Letter to the Editor
Prospects for in situ within a host enzymatic production of immunostimulatory microbial lysis products

Dear Editor,
Microbial lysis products (digested microbial biomasses or individual cell components derived thereof, such as muropeptides and other peptidoglycan fragments, lipopolysaccharides, β-glucans) are well known for their immunostimulatory effects, including enhancement of resistance to infections, augmentation of antibody production, and anti-tumor activities (see [1] for review).
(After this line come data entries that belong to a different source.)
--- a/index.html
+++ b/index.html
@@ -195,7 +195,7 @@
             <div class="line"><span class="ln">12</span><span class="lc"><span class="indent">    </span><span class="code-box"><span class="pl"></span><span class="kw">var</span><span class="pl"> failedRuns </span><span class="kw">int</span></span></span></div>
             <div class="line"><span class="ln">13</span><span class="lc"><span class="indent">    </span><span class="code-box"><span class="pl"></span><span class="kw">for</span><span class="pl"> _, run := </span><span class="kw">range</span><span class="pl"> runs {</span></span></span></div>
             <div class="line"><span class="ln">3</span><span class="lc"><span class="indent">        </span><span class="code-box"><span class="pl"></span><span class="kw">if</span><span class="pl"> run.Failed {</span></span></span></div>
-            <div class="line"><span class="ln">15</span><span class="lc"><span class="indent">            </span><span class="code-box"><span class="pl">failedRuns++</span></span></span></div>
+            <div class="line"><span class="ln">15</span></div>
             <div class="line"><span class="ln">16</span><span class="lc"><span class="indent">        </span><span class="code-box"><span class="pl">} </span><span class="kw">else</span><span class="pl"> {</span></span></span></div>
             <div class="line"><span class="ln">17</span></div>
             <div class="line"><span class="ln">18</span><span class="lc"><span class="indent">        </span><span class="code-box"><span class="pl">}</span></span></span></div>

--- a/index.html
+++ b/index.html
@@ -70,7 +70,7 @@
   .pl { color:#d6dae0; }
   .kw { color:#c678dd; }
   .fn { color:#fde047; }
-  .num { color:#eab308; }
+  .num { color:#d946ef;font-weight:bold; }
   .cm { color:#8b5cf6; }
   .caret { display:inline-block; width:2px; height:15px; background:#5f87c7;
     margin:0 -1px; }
Thus it is not surprising that new microbial lysis product-based drugs constantly enter the market and that such-type drugs are successfully applied to treat certain conditions of the immune system functioning, the treatment being performed exclusively by direct (intranasal, oral, subcutaneous, etc.) administration [1]. There are, though, several good reasons to believe that alternative possibilities to achieve health benefits of microbial lysis products do exist (see below).
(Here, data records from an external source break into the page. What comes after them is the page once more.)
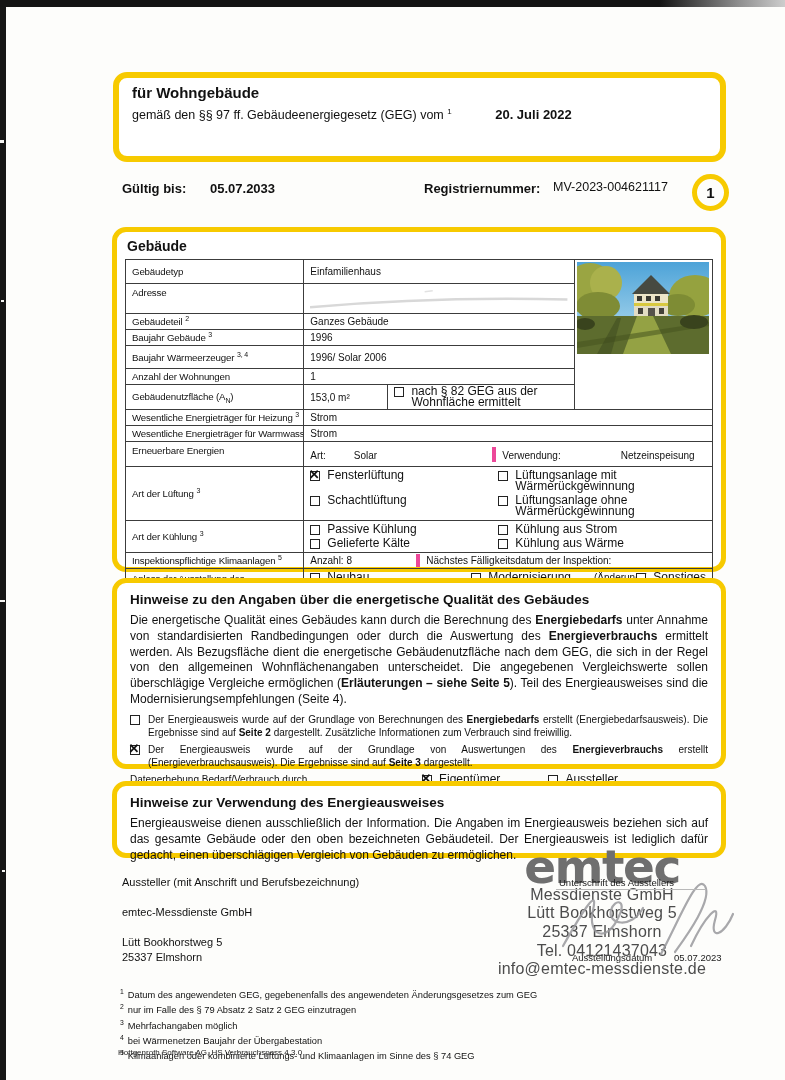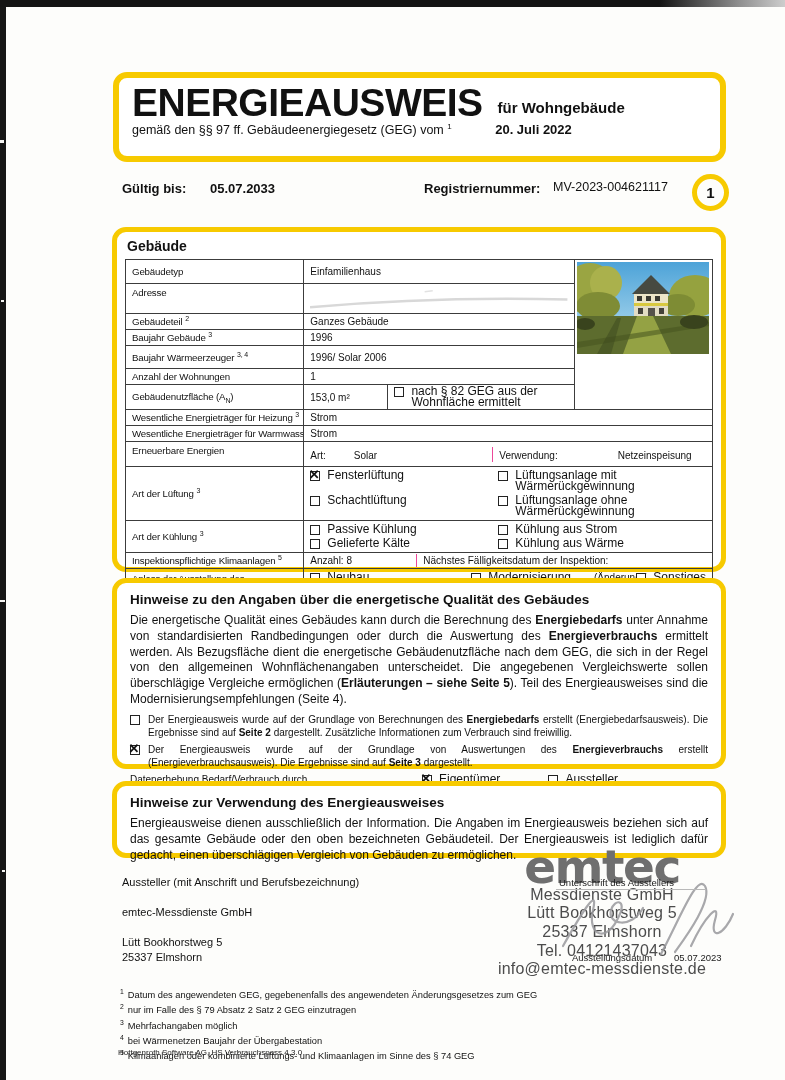--- a/index.html
+++ b/index.html
@@ -87,7 +87,6 @@
 
   <div class="ybox" id="header-box">
     <div class="title-row">
-      <div class="main-title">ENERGIEAUSWEIS</div>
       <div class="subtitle">für Wohngebäude</div>
     </div>
     <div class="law-row">

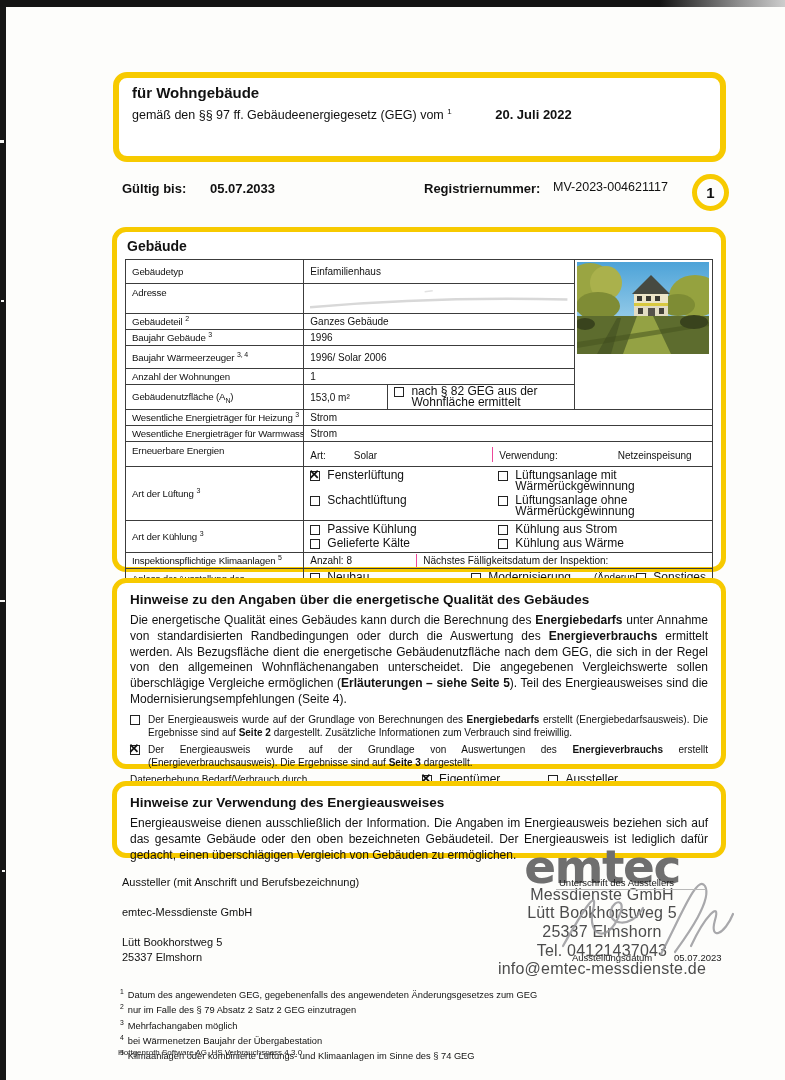--- a/index.html
+++ b/index.html
@@ -38,7 +38,7 @@
   td.nopad{padding:0;}
   .split{display:flex;height:100%;align-items:center;}
   .split .part{padding:1px 6px;box-sizing:border-box;align-self:stretch;display:flex;align-items:center;}
-  .split .bl{border-left:1px solid #ec4899;}
+  .split .bl{border-left:4px solid #ec4899;}
   .optgrid{display:grid;grid-auto-flow:column;grid-template-rows:repeat(2,auto);grid-template-columns:188px 1fr;
            row-gap:3px;padding:2px 0;}
   .opt{display:flex;align-items:flex-start;gap:7px;line-height:11px;}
More than thirty years ago P. Jollès (1976) expressed an idea that lysozyme’s effects on the host immune system may come in part from its capacity to solubilize intestinal bacteria, microbial cell wall fragments liberated being responsible for the host’s enhanced immune responses [2]. A few years later Y. Namba et al. (1981) showed that the effects of oral administration of hen egg-white lysozyme are comparable with those of lysozyme-digested bacterial cell walls and thus not only proved P. Jollès right, but also provided a strong scientific grounding for the immunostimulatory effects of exogenously applied lysozyme observed in a lot of subsequent studies (and some earlier ones), including those performed with human beings [2]. Similar effects resulting from oral application of other lytic enzyme preparations, namely bacterial lysozyme and lysosubtilin, have been recorded recently [3]. A hypothesis that the immunostimulatory effects of oral proteolytic enzymes (systemic enzyme therapy) might also be due to microbial lysis products was presented as well [4].
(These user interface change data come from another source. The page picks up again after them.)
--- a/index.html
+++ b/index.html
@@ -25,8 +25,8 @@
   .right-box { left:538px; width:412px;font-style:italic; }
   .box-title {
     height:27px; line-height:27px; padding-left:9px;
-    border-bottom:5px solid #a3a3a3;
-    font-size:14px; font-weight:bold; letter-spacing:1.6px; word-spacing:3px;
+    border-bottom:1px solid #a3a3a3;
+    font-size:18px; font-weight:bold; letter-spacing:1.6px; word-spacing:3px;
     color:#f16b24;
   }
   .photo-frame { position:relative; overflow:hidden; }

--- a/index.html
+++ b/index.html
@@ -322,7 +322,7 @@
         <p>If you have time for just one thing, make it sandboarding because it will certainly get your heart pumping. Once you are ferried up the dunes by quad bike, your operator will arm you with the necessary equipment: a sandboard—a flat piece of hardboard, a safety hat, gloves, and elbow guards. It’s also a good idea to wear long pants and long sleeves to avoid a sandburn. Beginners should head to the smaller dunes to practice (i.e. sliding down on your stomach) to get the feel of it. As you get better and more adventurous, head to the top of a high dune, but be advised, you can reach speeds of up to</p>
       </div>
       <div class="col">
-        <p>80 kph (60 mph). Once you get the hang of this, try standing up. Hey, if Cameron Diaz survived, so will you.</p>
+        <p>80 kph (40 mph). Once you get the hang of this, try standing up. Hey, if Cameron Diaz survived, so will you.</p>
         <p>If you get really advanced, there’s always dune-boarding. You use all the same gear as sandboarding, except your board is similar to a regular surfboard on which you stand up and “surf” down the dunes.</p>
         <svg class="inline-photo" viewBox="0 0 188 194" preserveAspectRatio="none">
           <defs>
Exogenously applied antimicrobial enzymes are not the only ones capable to induce the appearance of the immunostimulatory microbial lysis products in situ in the intestines. In this respect, activation of intestinal microorganisms’ own lytic enzyme systems (microbial autolysis) within the gut using certain food-grade substances capable to perform such an action, food-protein hydrolysates being an example, has been shown to be highly prospective [5].

In conclusion, since microbial cell wall-degrading enzymes (both acting from without or within the microbial cell), some representatives of proteolytic enzymes including, have already recommended themselves as potential immunity enhancers [2-5], further studies on activities of these enzymes directed at a thoroughgoing evaluation of the immunostimulatory effects of microbial lysis products released should be encouraged as these may open up new immunopharmacological strategies (as well as long-waited ‘immunostimulatory antimicrobials’ or ‘antimicrobial immunostimulants’, no matter what you call them).


References
1. Werner GH, Jollès P (1996): Immunostimulating agents: what next? A review of their present and potential medical applications. Eur J Biochem 242: 1-19.
2. Sava G. Pharmacological aspects and therapeutic applications of lysozymes. In: Lysozymes: Model Enzymes in Biochemistry and Biology. Ed. P. Jollès. Birkhäuser Verlag. Basel, 1996, 433-449.
3. Sederevičius A, Balsytė J, Lukauskas K et al. (2006): An enzymatic cow immunity-targeted approach to reducing milk somatic cell count: 3. A comparative field trial. Food Agric Immunol 17: 1-7.
4. Biziulevičius GA (2006): Where do the immunostimulatory effects of oral proteolytic enzymes (‘systemic enzyme therapy’) come from? Microbial proteolysis as a possible starting point. Med Hypotheses 67: 1386-1388.
5. Biziulevičius GA, Kazlauskaitė J (2007): Pushing ‘bad bugs’ into committing suicide: Activation of microbial autolysis within the gut using food-grade substances as a prospective method for treatment of intestinal infections and/or immunity enhancement. Med Hypotheses 69: 1161-1162.